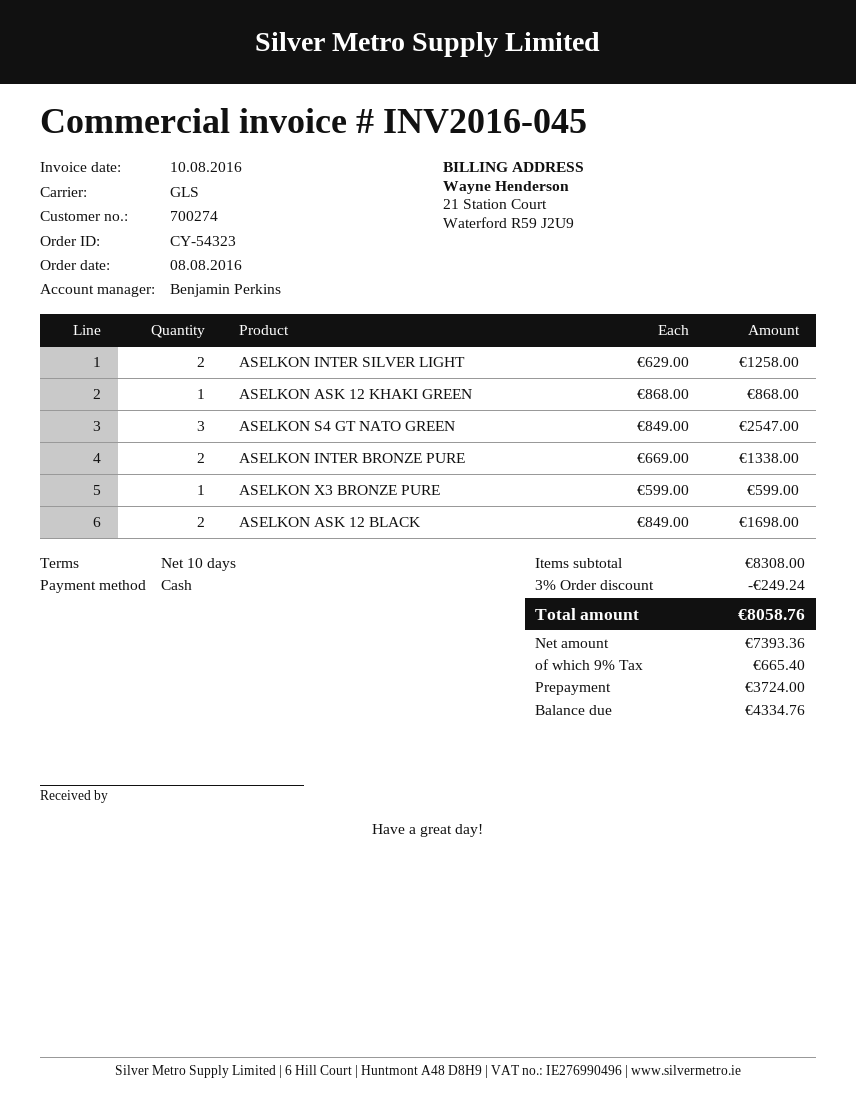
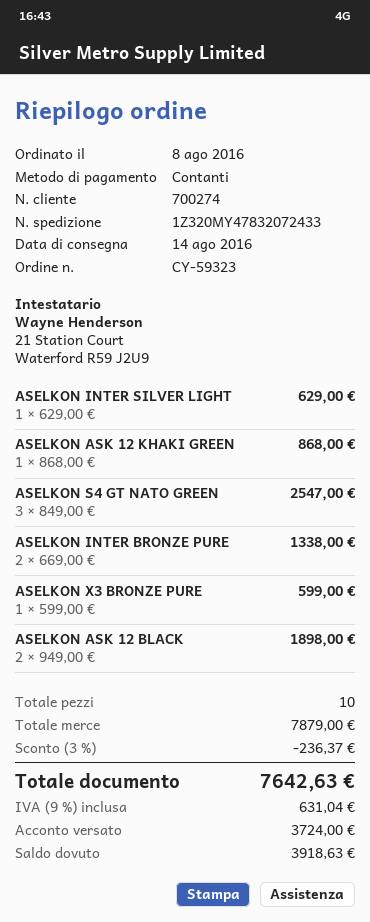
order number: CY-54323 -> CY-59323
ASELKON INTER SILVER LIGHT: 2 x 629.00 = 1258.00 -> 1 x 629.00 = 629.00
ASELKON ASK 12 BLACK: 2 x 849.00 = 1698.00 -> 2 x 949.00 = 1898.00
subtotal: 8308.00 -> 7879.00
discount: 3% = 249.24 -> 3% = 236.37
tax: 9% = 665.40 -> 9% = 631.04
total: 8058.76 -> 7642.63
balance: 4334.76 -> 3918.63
---
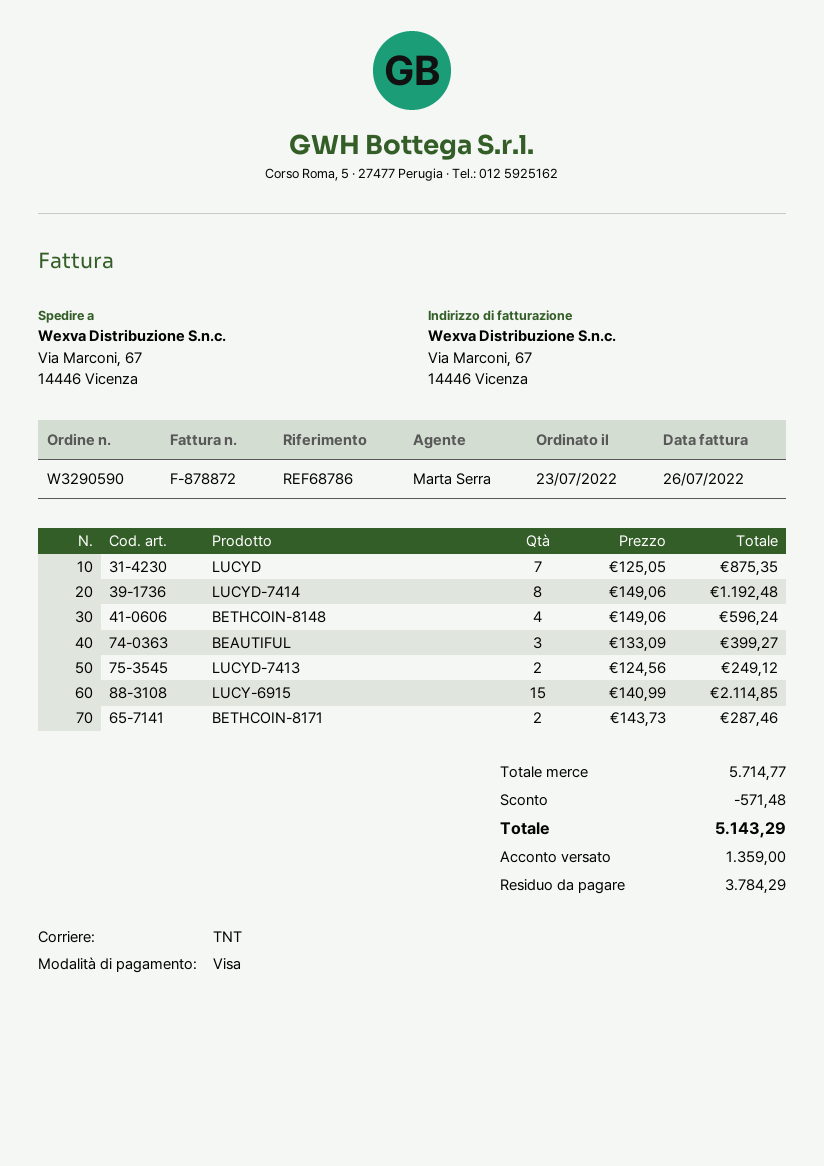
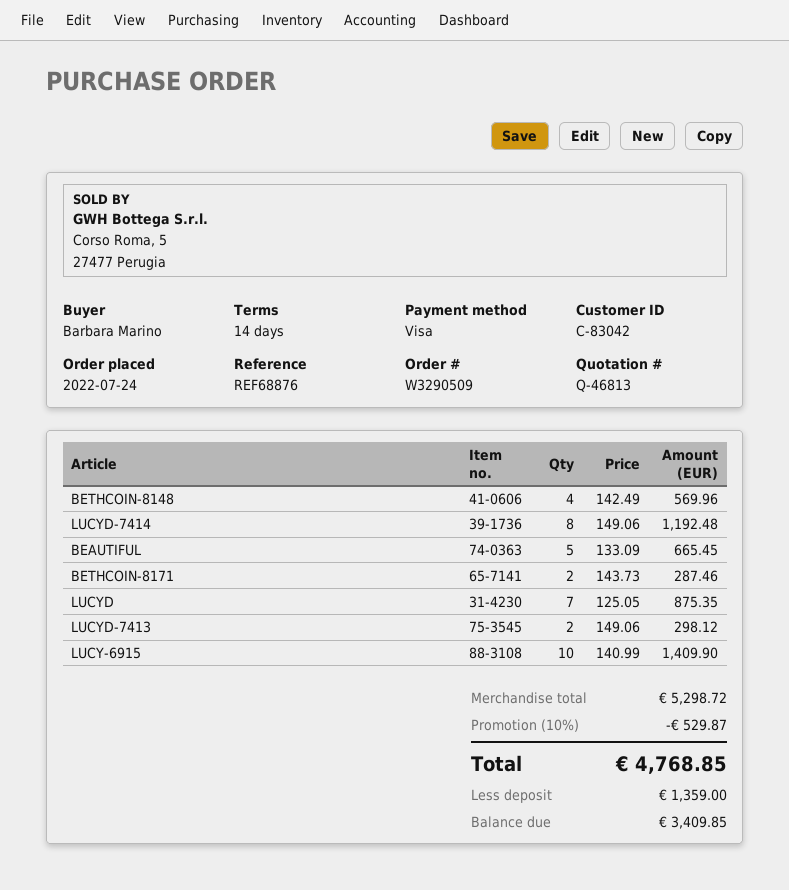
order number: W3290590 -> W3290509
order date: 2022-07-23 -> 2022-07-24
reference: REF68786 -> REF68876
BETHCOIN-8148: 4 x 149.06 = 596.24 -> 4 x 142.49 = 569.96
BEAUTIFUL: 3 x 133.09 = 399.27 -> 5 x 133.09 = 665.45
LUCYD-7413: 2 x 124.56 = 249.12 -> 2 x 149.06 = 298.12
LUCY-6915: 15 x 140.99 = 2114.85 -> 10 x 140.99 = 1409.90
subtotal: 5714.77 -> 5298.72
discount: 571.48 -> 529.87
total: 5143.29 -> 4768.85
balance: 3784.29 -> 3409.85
==
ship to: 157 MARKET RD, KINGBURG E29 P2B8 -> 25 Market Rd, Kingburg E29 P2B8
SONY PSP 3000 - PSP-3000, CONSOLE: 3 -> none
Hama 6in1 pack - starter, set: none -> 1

> [Work instruction]: Nothing but the lines above from the one containing "discount: 3% = 249.24 -> 3% = 236.37" through the one containing "balance: 4334.76 -> 3918.63" should appear in the answer, each repeated exactly.

> [Task output]:
discount: 3% = 249.24 -> 3% = 236.37
tax: 9% = 665.40 -> 9% = 631.04
total: 8058.76 -> 7642.63
balance: 4334.76 -> 3918.63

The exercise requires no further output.